WHAT THE TASK ASKS
Search the data for the word "local" and copy every line that contains it.

PROVIDED DATA
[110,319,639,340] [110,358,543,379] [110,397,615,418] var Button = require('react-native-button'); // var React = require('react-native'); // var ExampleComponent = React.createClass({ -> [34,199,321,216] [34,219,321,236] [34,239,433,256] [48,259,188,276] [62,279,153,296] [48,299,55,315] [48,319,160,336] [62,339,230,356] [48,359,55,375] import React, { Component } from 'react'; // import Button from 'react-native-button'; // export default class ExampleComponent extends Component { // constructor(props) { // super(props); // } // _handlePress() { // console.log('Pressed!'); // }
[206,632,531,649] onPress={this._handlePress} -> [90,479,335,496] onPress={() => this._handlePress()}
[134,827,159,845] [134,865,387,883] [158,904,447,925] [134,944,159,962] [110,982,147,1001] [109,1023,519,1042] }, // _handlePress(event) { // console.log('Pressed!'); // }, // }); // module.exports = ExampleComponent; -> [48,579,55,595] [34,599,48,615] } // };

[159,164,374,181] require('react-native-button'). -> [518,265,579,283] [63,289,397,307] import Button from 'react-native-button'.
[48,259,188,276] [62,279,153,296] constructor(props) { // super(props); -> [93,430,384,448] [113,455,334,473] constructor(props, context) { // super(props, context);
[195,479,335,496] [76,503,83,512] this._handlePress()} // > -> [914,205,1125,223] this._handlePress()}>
--
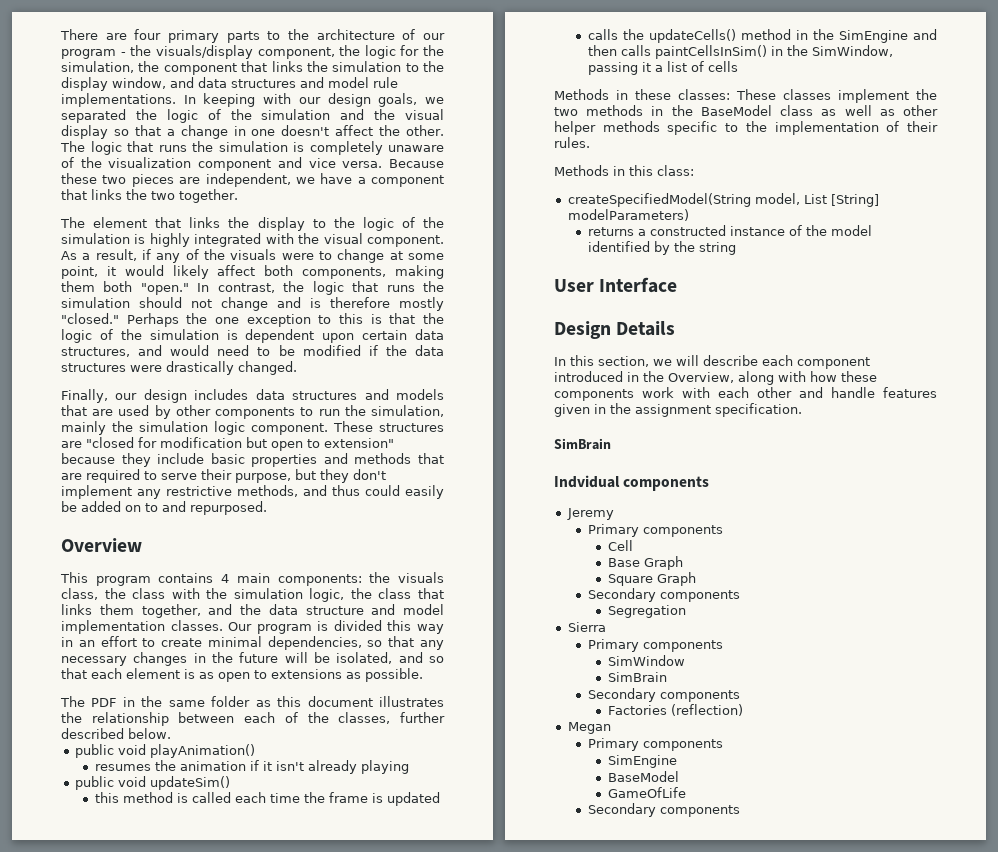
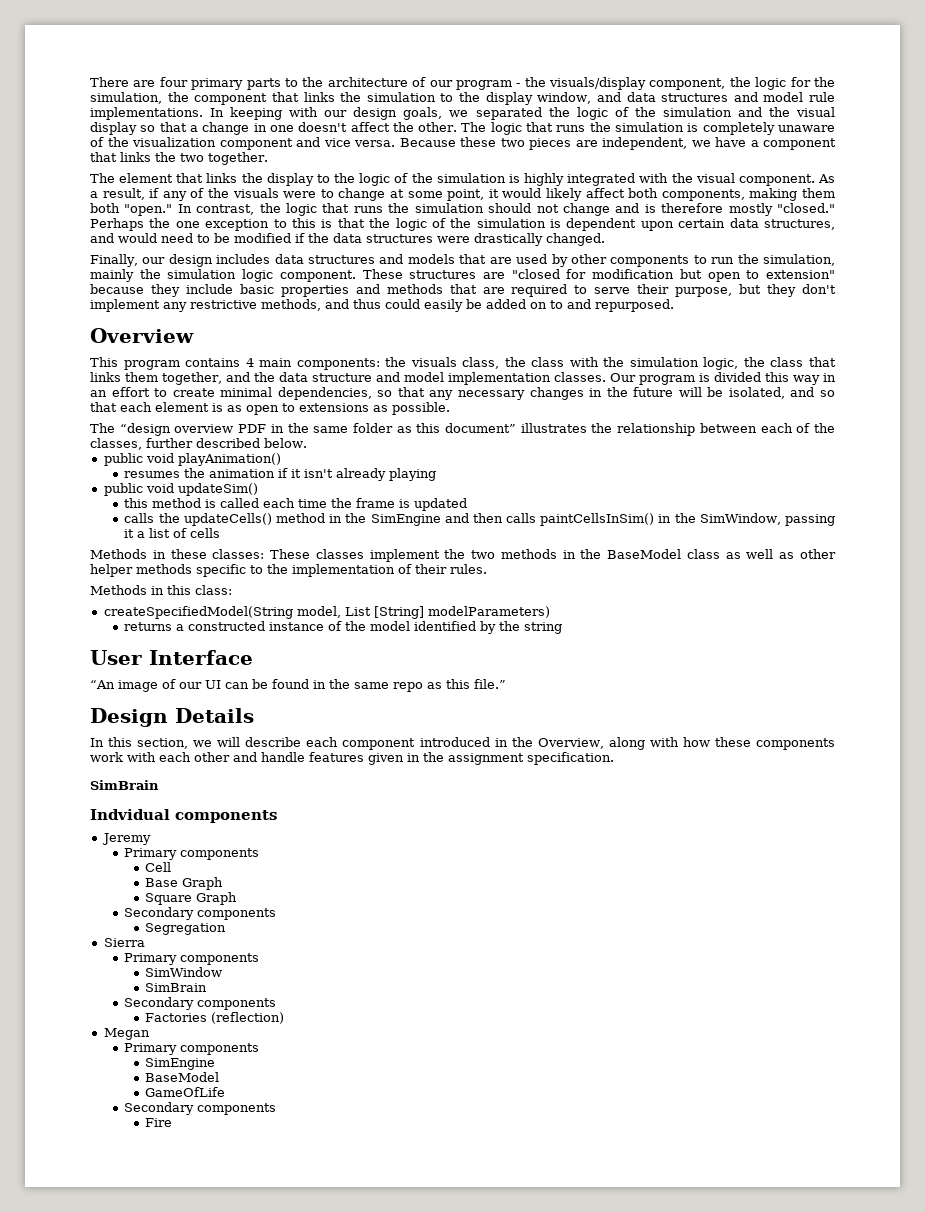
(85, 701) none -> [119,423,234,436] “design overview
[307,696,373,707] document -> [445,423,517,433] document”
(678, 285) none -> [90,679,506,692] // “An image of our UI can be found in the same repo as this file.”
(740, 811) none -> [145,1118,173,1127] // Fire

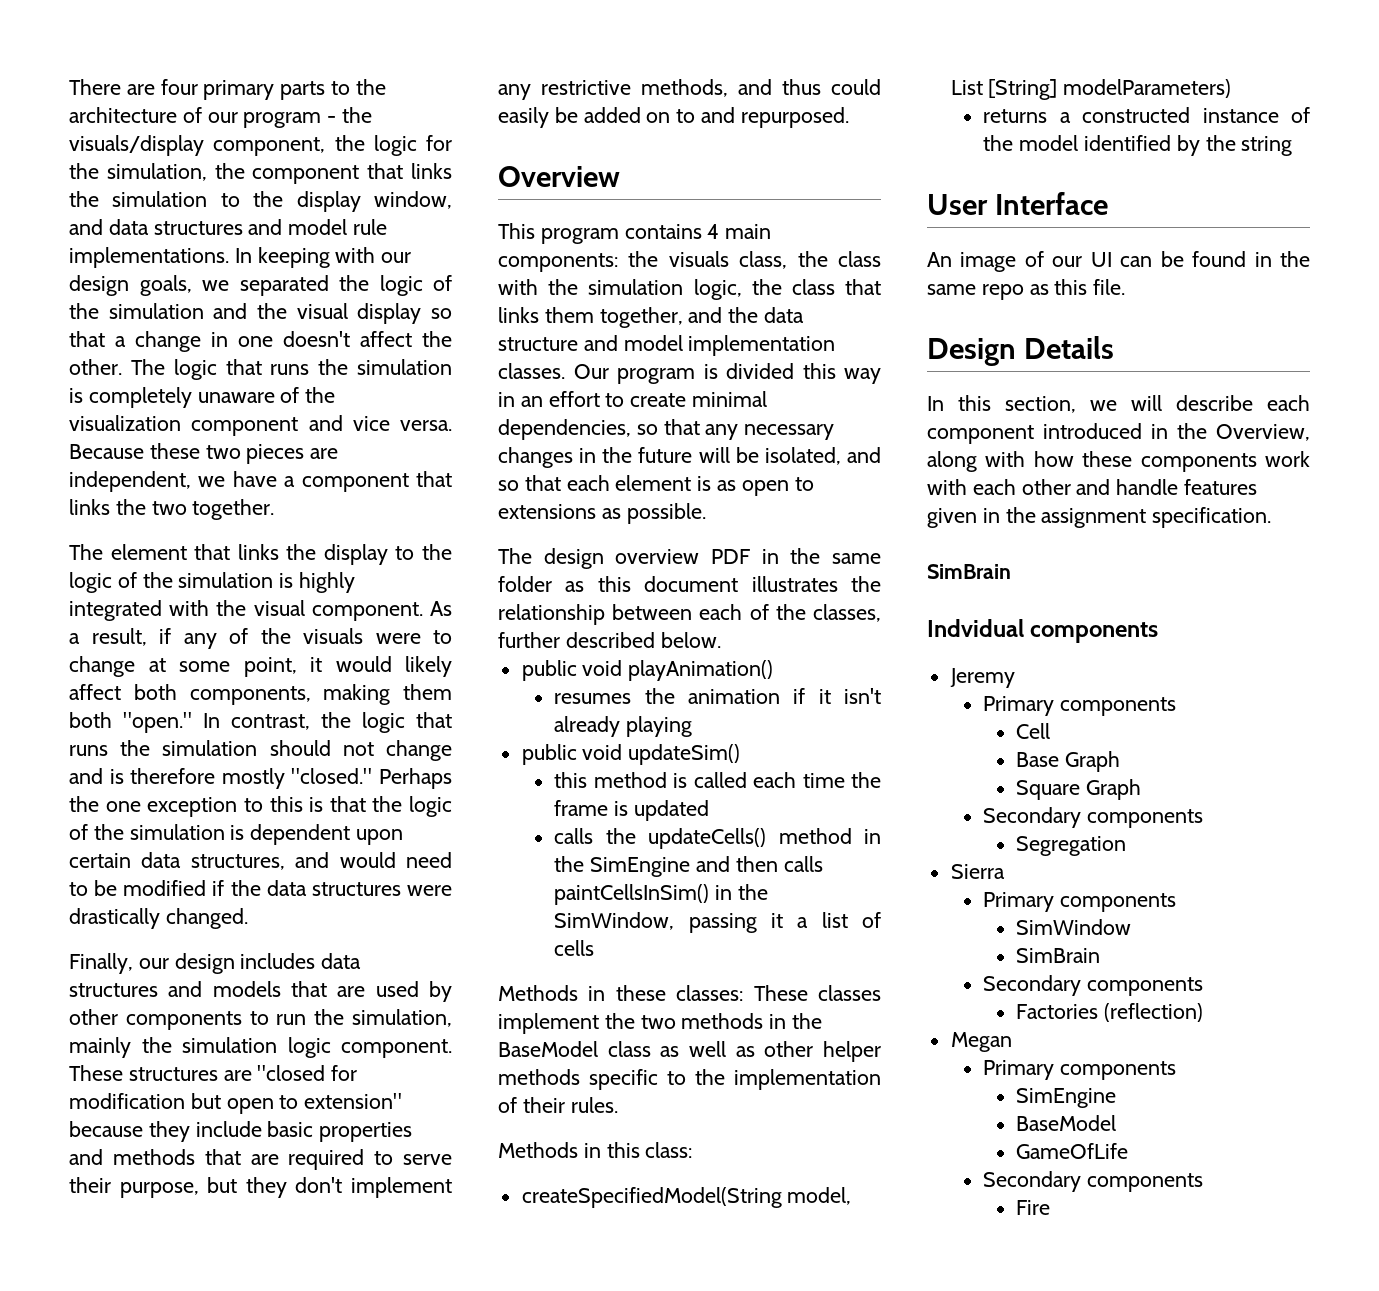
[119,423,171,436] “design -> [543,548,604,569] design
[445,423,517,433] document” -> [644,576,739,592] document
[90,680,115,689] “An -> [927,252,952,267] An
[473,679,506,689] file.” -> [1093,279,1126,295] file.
* * *
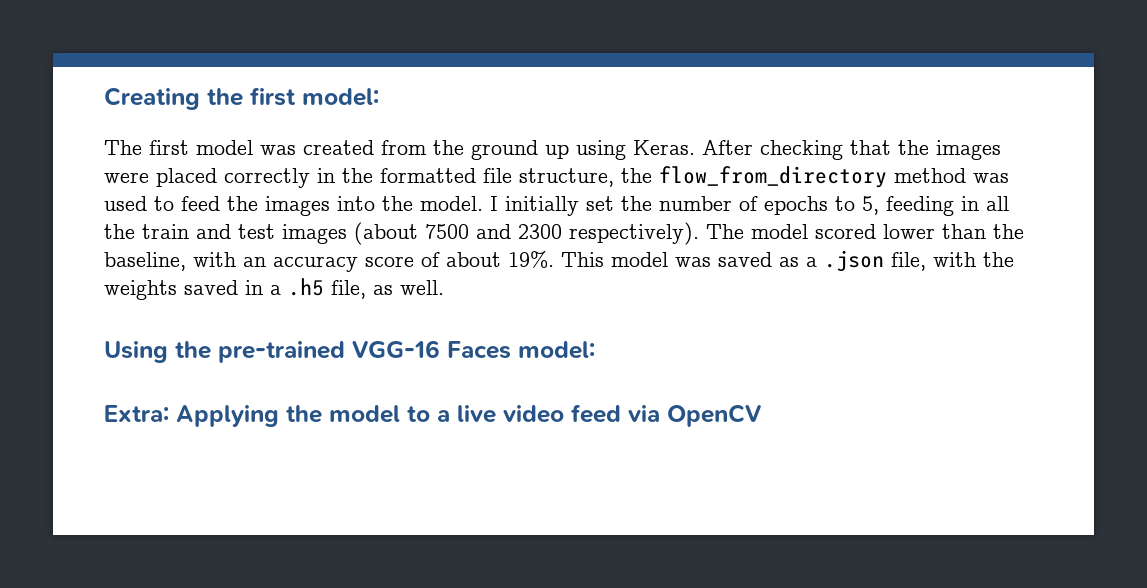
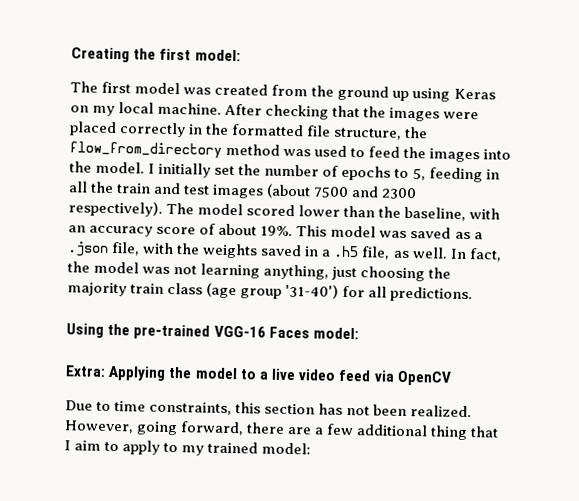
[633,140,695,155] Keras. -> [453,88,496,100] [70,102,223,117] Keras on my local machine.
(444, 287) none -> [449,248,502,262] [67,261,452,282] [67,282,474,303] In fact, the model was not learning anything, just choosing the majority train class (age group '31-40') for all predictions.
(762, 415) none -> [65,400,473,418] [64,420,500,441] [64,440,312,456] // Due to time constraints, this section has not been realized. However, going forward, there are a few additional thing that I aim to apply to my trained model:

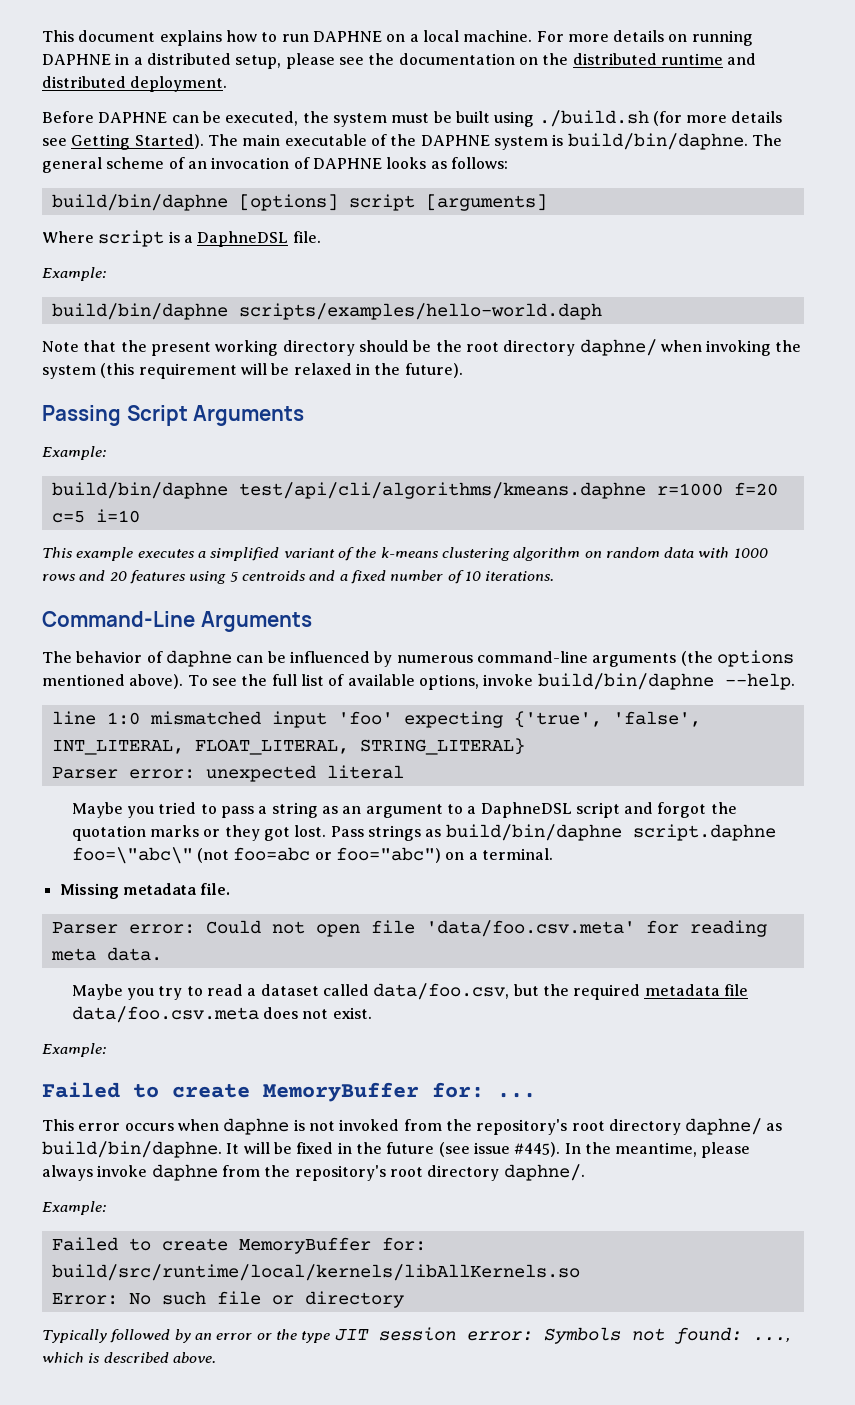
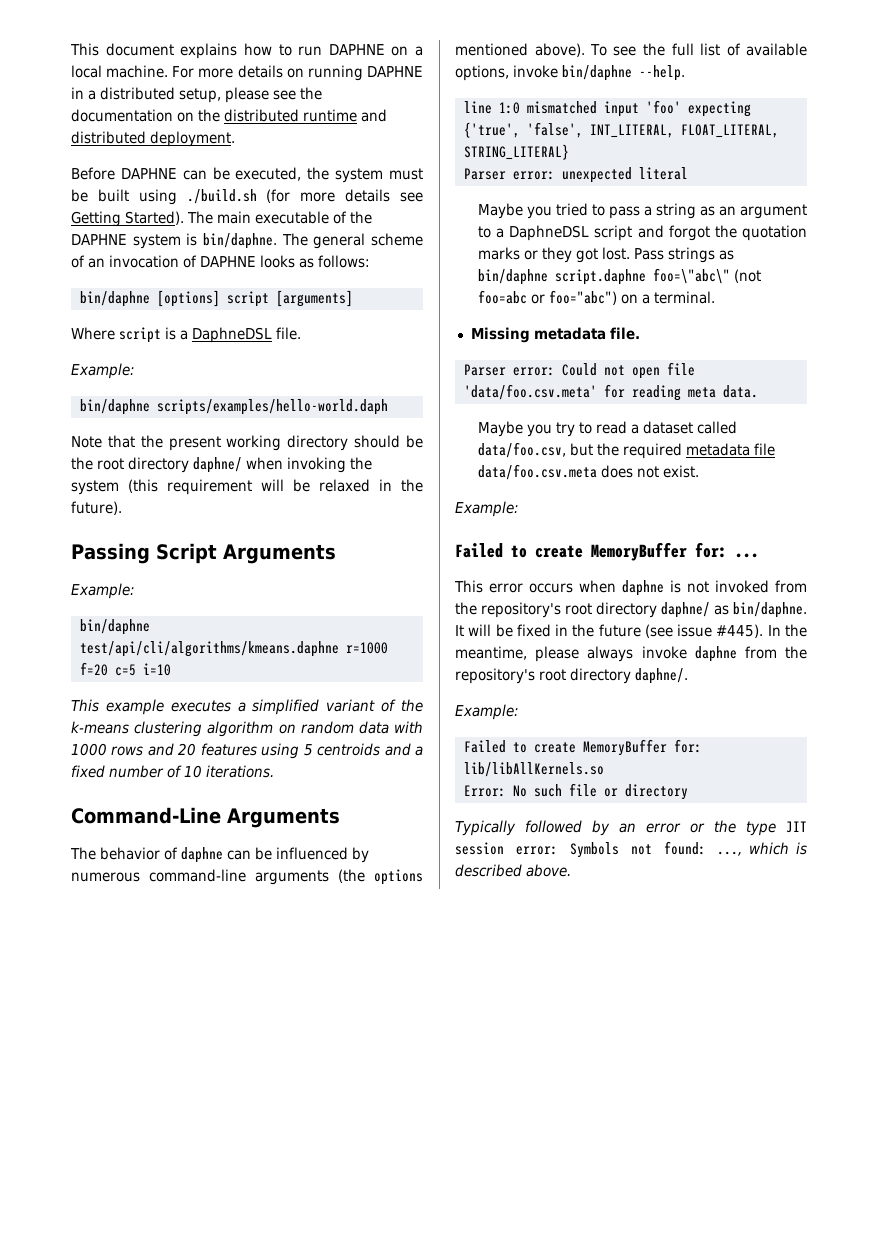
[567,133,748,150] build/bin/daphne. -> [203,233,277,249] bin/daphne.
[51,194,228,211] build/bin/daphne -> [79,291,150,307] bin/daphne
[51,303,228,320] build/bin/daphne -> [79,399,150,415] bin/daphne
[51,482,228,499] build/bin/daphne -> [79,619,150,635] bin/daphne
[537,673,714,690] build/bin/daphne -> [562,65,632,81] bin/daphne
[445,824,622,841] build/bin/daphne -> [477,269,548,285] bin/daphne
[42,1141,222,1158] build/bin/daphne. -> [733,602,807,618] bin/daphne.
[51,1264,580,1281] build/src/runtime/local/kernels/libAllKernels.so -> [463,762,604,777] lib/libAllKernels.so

TASK ANSWER
[633,140,695,155] Keras. -> [453,88,496,100] [70,102,223,117] Keras on my local machine.
[51,1264,580,1281] build/src/runtime/local/kernels/libAllKernels.so -> [463,762,604,777] lib/libAllKernels.so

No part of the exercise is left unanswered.